• _WORK TO COMPLETE_
What lines of the data below include the word "height"? Report them by copying each.

--- START ---

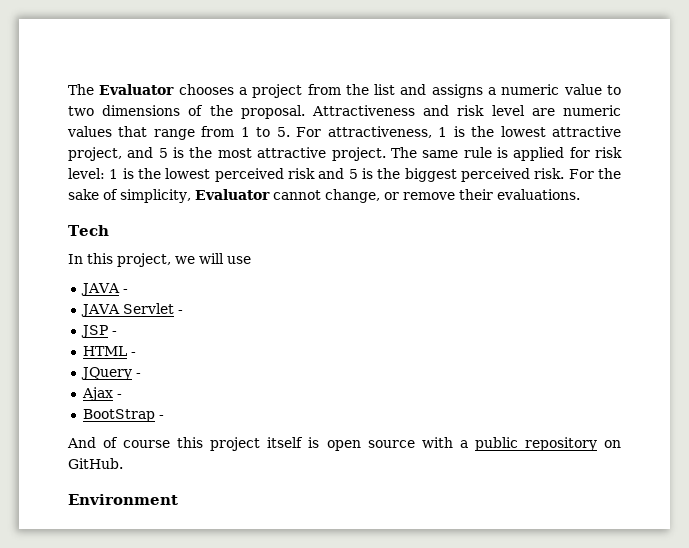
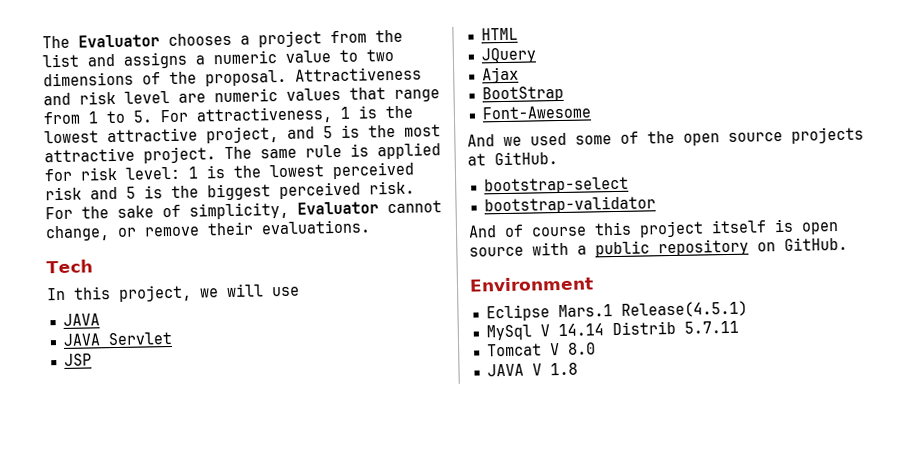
  In this project, we will use
- JAVA -
+ JAVA
- JAVA Servlet -
+ JAVA Servlet
- JSP -
+ JSP
- HTML -
+ HTML
- JQuery -
+ JQuery
- Ajax -
+ Ajax
- BootStrap -
+ BootStrap
+ Font-Awesome
+ And we used some of the open source projects at GitHub.
+ bootstrap-select
+ bootstrap-validator
+ Eclipse Mars.1 Release(4.5.1)
+ MySql V 14.14 Distrib 5.7.11
+ Tomcat V 8.0
+ JAVA V 1.8

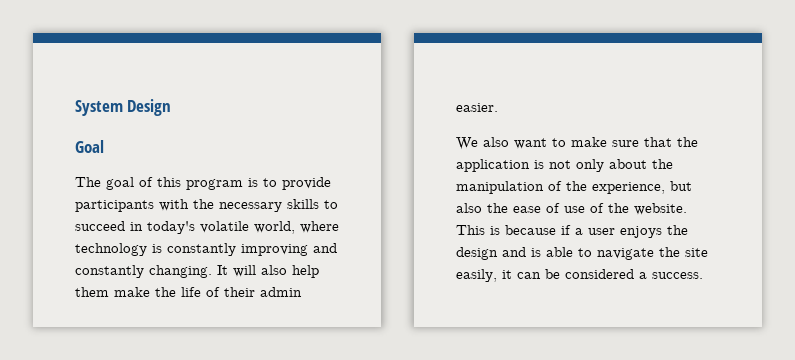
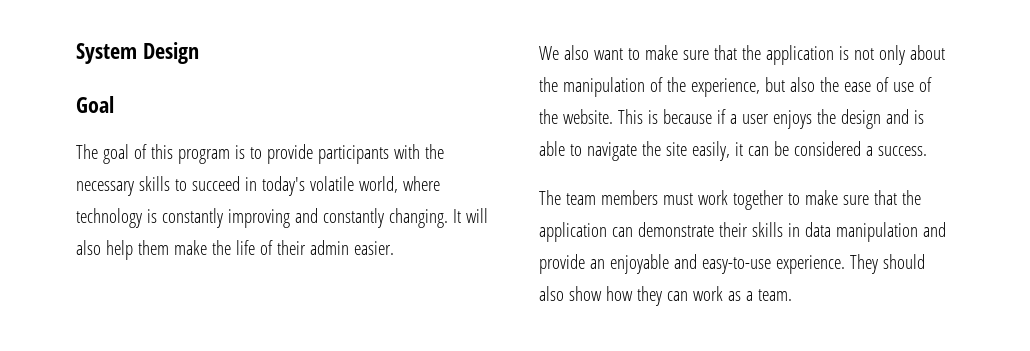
+ The team members must work together to make sure that the application can demonstrate their skills in data manipulation and provide an enjoyable and easy-to-use experience. They should also show how they can work as a team.

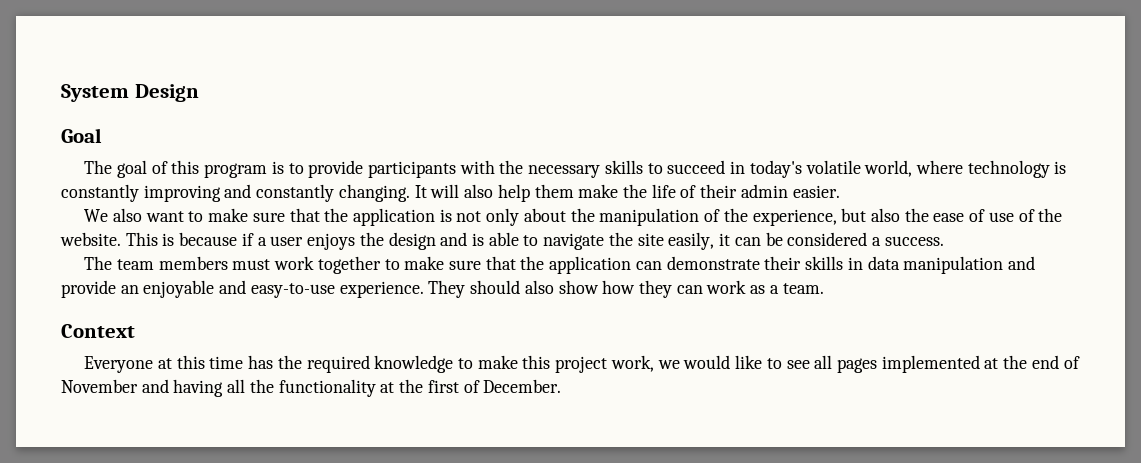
+ Context
+ Everyone at this time has the required knowledge to make this project work, we would like to see all pages implemented at the end of November and having all the functionality at the first of December.

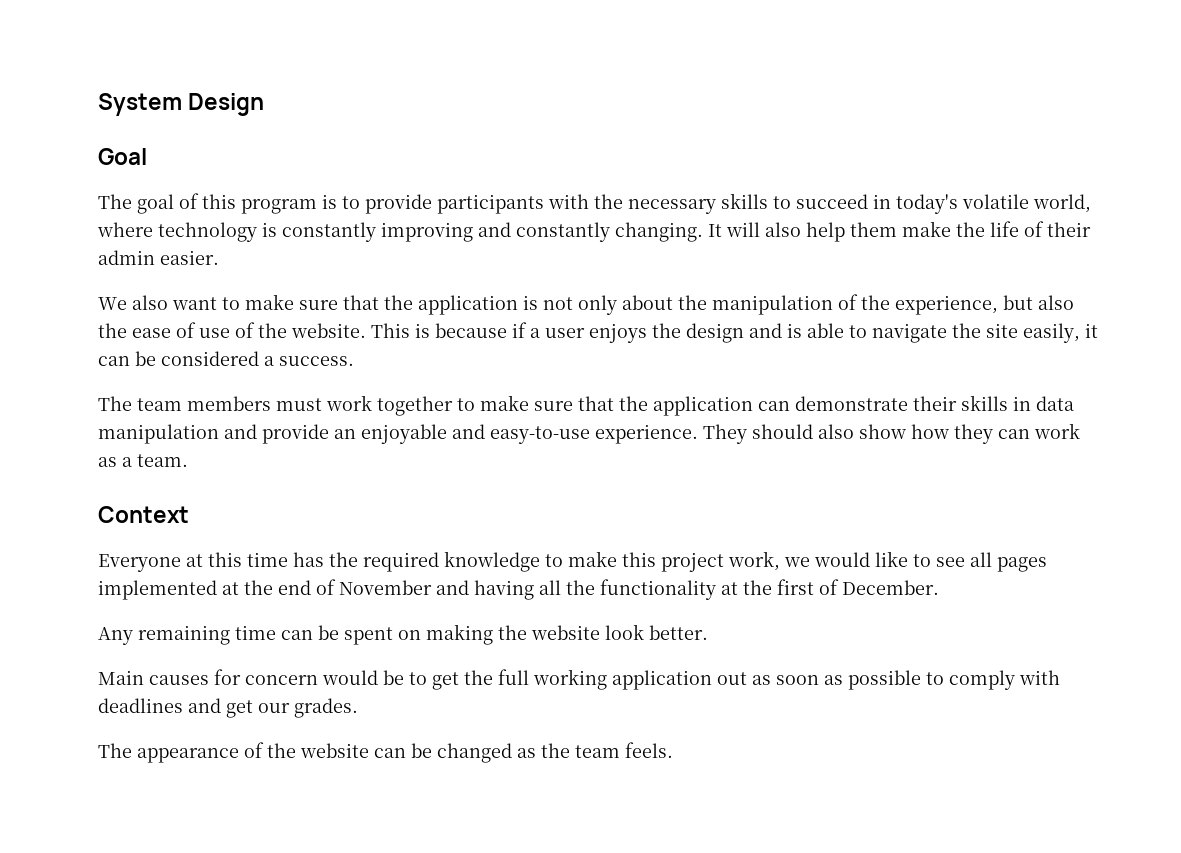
+ Any remaining time can be spent on making the website look better.
+ Main causes for concern would be to get the full working application out as soon as possible to comply with deadlines and get our grades.
+ The appearance of the website can be changed as the team feels.

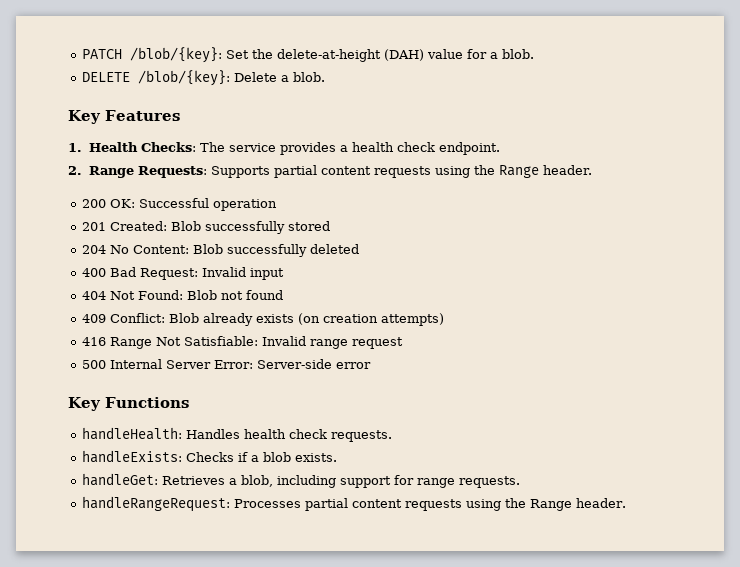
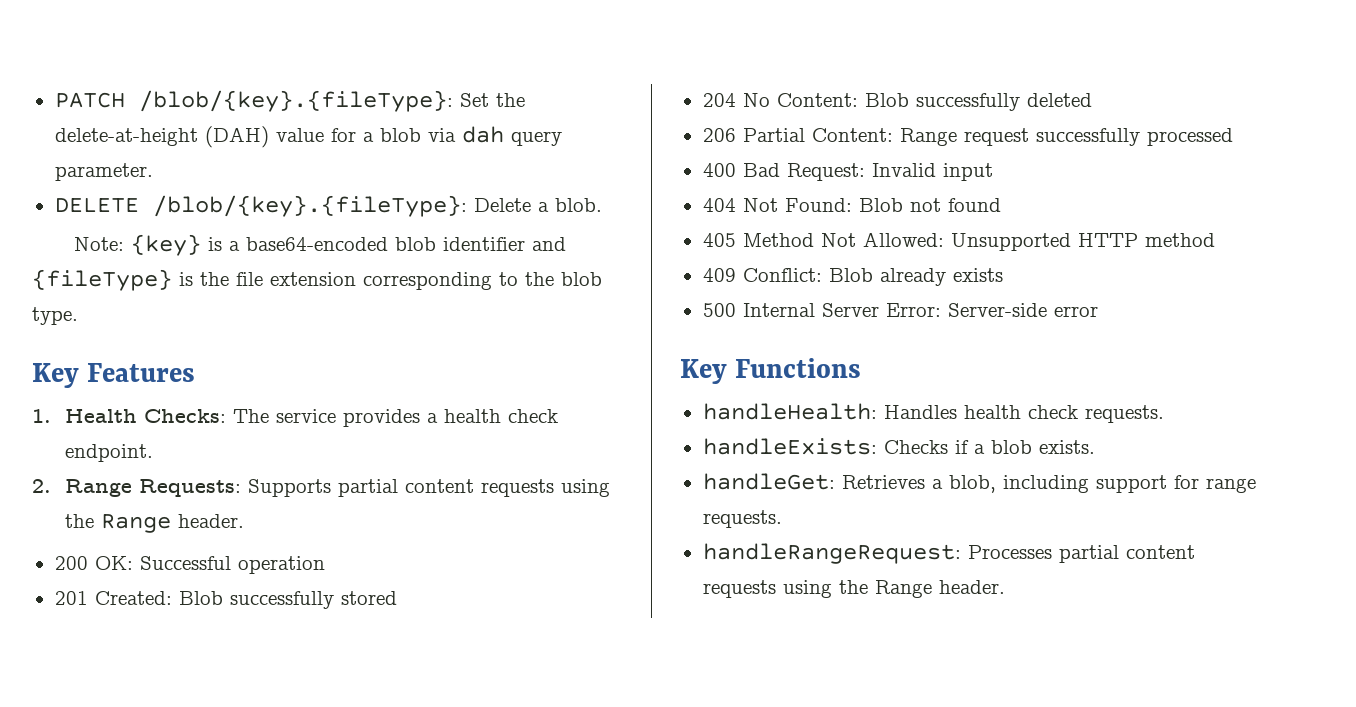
- PATCH /blob/{key}: Set the delete-at-height (DAH) value for a blob.
+ PATCH /blob/{key}.{fileType}: Set the delete-at-height (DAH) value for a blob via dah query parameter.
- DELETE /blob/{key}: Delete a blob.
+ DELETE /blob/{key}.{fileType}: Delete a blob.
+ Note: {key} is a base64-encoded blob identifier and {fileType} is the file extension corresponding to the blob type.
+ 206 Partial Content: Range request successfully processed
+ 405 Method Not Allowed: Unsupported HTTP method
- 409 Conflict: Blob already exists (on creation attempts)
- 416 Range Not Satisfiable: Invalid range request
+ 409 Conflict: Blob already exists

--- END ---

• _YOUR SOLUTION_
- PATCH /blob/{key}: Set the delete-at-height (DAH) value for a blob.
+ PATCH /blob/{key}.{fileType}: Set the delete-at-height (DAH) value for a blob via dah query parameter.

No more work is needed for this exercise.